§ **Directions**: Once the line containing "- Upgrade CF9" is found in the entries below, reproduce it and every line after it, stopping at and including the line containing "VMs) | | | 08/14/11 |"; reproduce nothing else, and keep each line exact.

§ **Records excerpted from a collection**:
'''

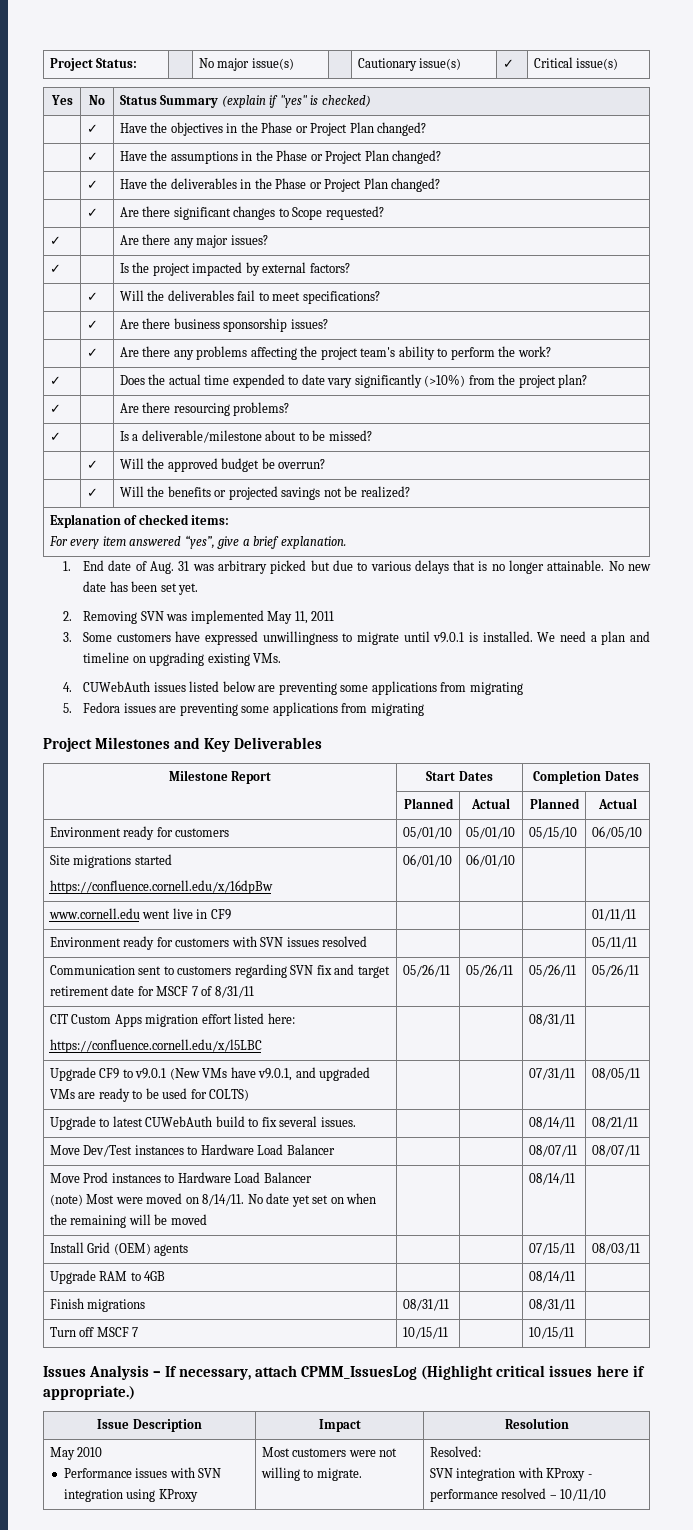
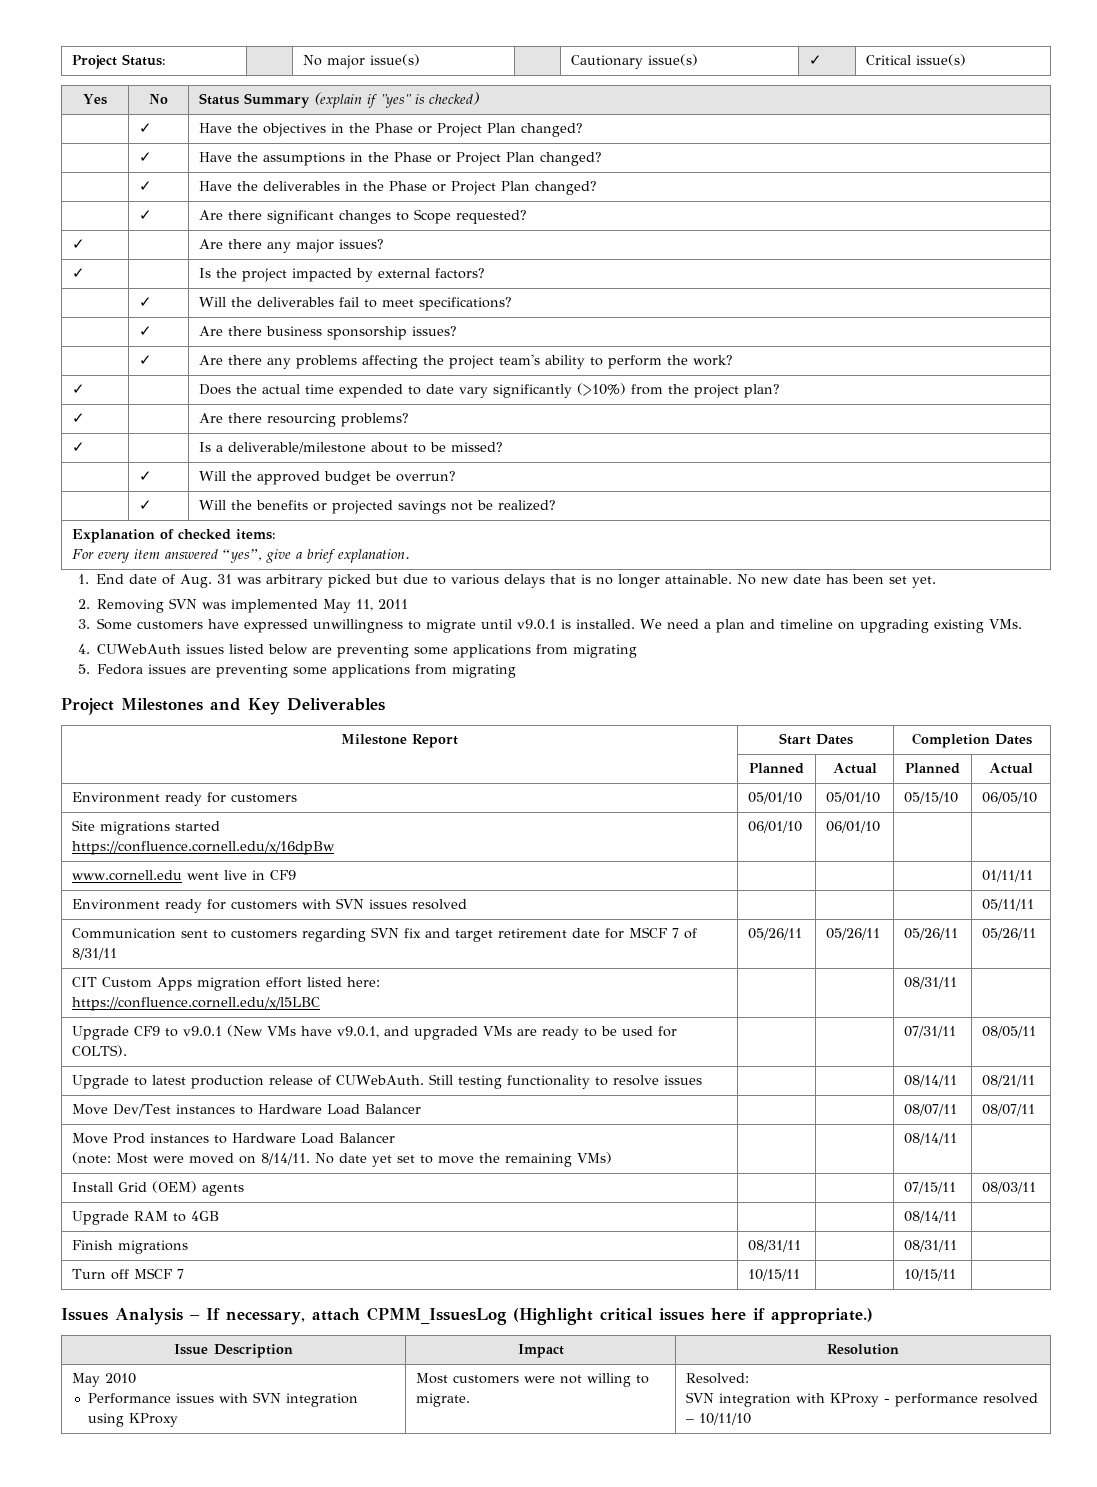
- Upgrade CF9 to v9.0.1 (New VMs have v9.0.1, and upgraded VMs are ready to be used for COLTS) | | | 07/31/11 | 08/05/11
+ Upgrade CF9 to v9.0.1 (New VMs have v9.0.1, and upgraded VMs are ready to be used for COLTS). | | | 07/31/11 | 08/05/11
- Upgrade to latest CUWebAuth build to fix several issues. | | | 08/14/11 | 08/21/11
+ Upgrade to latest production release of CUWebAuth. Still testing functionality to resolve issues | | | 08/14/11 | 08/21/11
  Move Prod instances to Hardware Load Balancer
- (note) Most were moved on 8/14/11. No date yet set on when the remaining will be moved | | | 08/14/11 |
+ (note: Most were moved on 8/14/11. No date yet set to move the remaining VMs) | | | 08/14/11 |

'''
'''

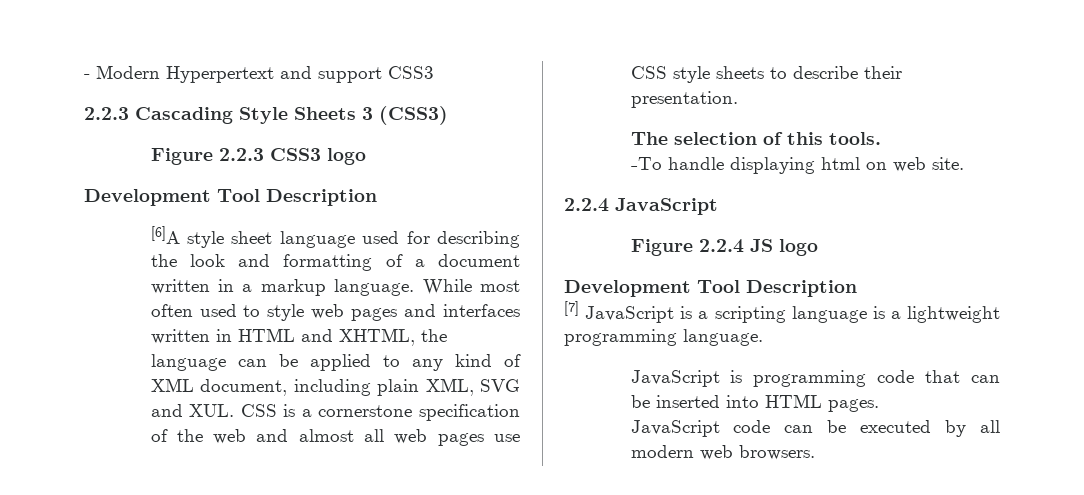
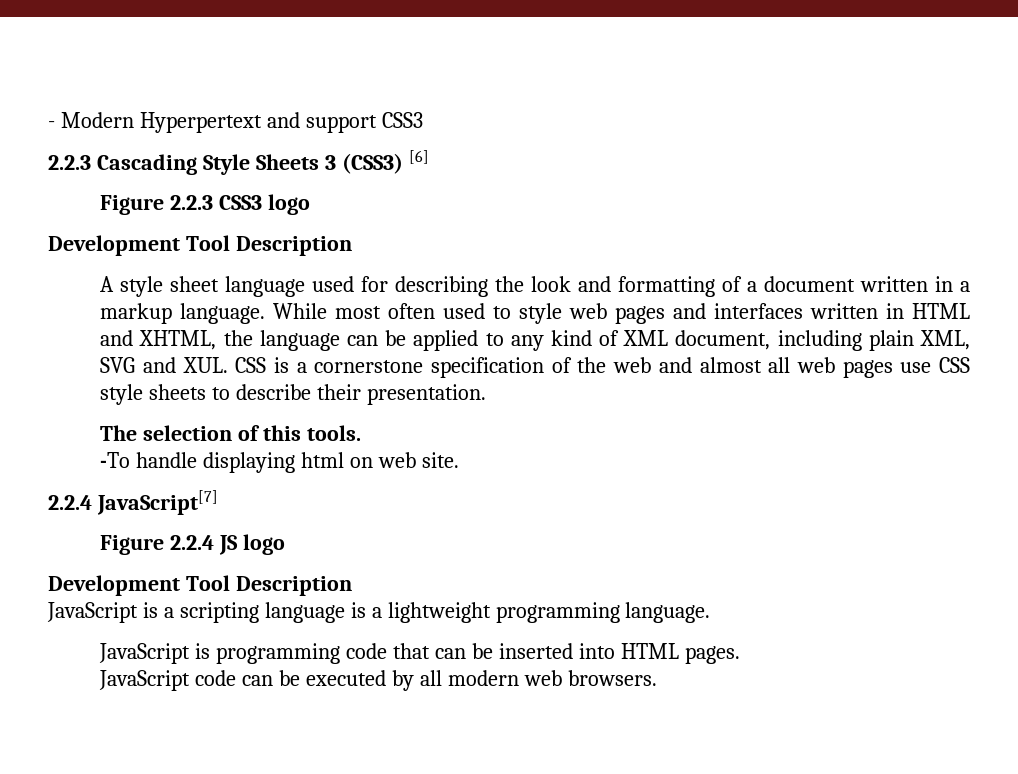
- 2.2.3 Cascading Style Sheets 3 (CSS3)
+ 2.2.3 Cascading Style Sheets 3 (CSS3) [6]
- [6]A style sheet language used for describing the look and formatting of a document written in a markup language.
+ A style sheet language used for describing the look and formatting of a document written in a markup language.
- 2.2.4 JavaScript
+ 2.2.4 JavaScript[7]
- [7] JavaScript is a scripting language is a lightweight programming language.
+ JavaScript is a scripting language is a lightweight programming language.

'''
'''

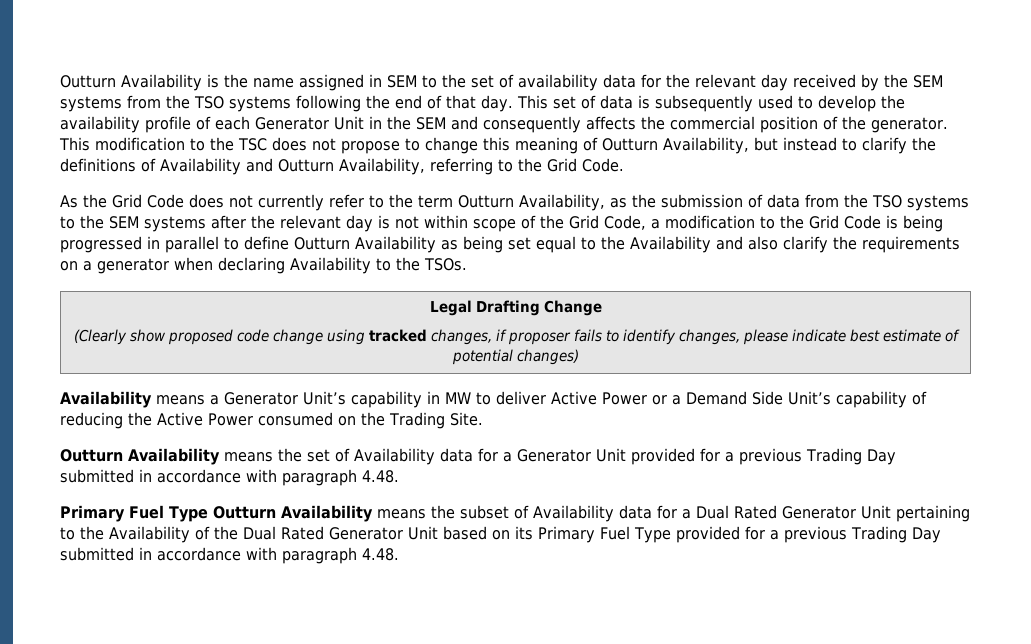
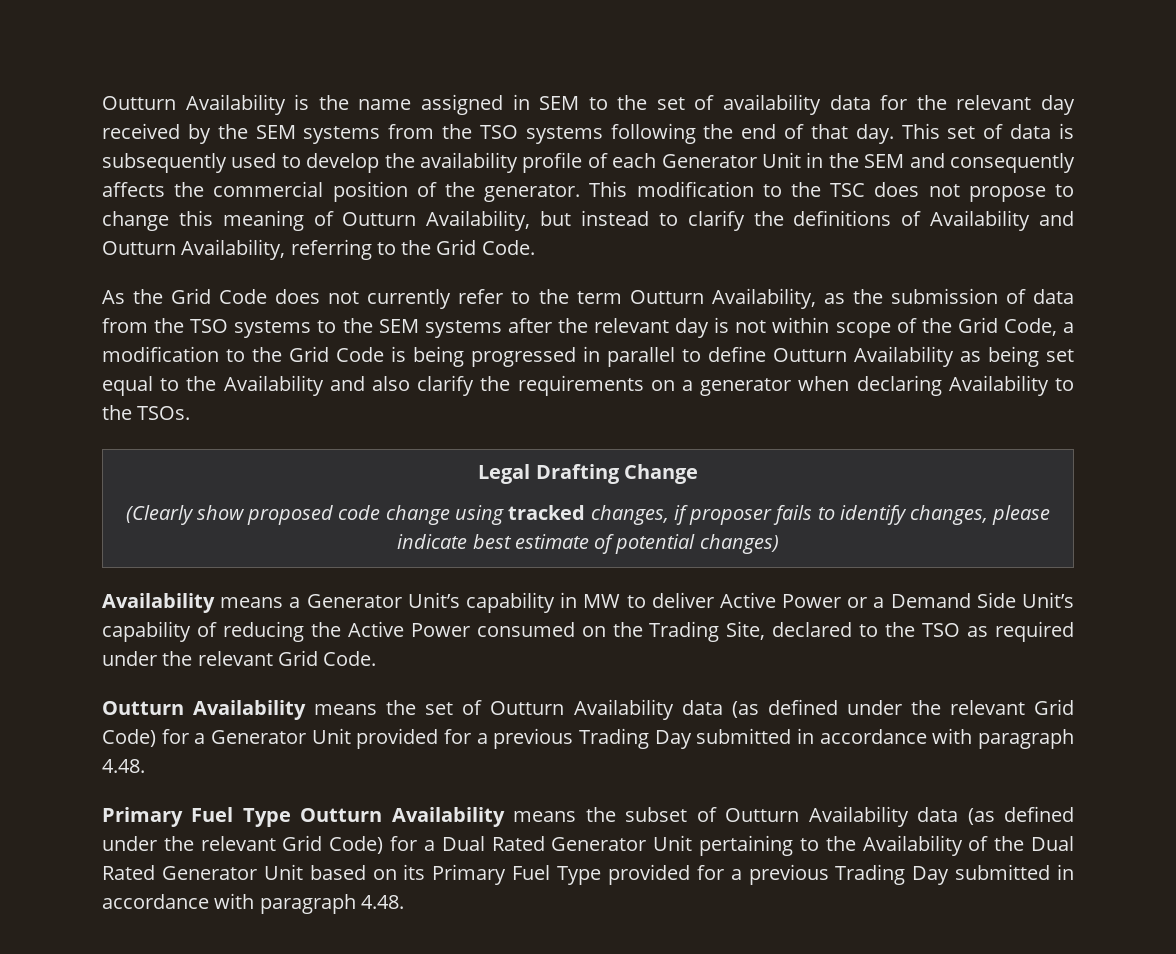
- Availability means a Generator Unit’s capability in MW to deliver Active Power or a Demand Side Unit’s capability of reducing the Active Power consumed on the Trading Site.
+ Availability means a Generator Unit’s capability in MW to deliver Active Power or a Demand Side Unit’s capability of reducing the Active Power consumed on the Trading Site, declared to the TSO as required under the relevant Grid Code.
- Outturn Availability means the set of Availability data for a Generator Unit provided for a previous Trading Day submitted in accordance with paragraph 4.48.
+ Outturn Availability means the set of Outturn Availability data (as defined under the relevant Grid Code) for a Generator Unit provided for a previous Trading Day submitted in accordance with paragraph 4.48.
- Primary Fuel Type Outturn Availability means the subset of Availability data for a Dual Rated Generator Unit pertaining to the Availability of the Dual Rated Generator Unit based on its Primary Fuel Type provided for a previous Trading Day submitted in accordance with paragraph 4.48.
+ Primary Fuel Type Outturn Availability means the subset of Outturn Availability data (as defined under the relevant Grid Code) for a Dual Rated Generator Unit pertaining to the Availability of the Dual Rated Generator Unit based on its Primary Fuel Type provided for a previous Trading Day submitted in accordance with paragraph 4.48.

'''

§ **Result**:
- Upgrade CF9 to v9.0.1 (New VMs have v9.0.1, and upgraded VMs are ready to be used for COLTS) | | | 07/31/11 | 08/05/11
+ Upgrade CF9 to v9.0.1 (New VMs have v9.0.1, and upgraded VMs are ready to be used for COLTS). | | | 07/31/11 | 08/05/11
- Upgrade to latest CUWebAuth build to fix several issues. | | | 08/14/11 | 08/21/11
+ Upgrade to latest production release of CUWebAuth. Still testing functionality to resolve issues | | | 08/14/11 | 08/21/11
  Move Prod instances to Hardware Load Balancer
- (note) Most were moved on 8/14/11. No date yet set on when the remaining will be moved | | | 08/14/11 |
+ (note: Most were moved on 8/14/11. No date yet set to move the remaining VMs) | | | 08/14/11 |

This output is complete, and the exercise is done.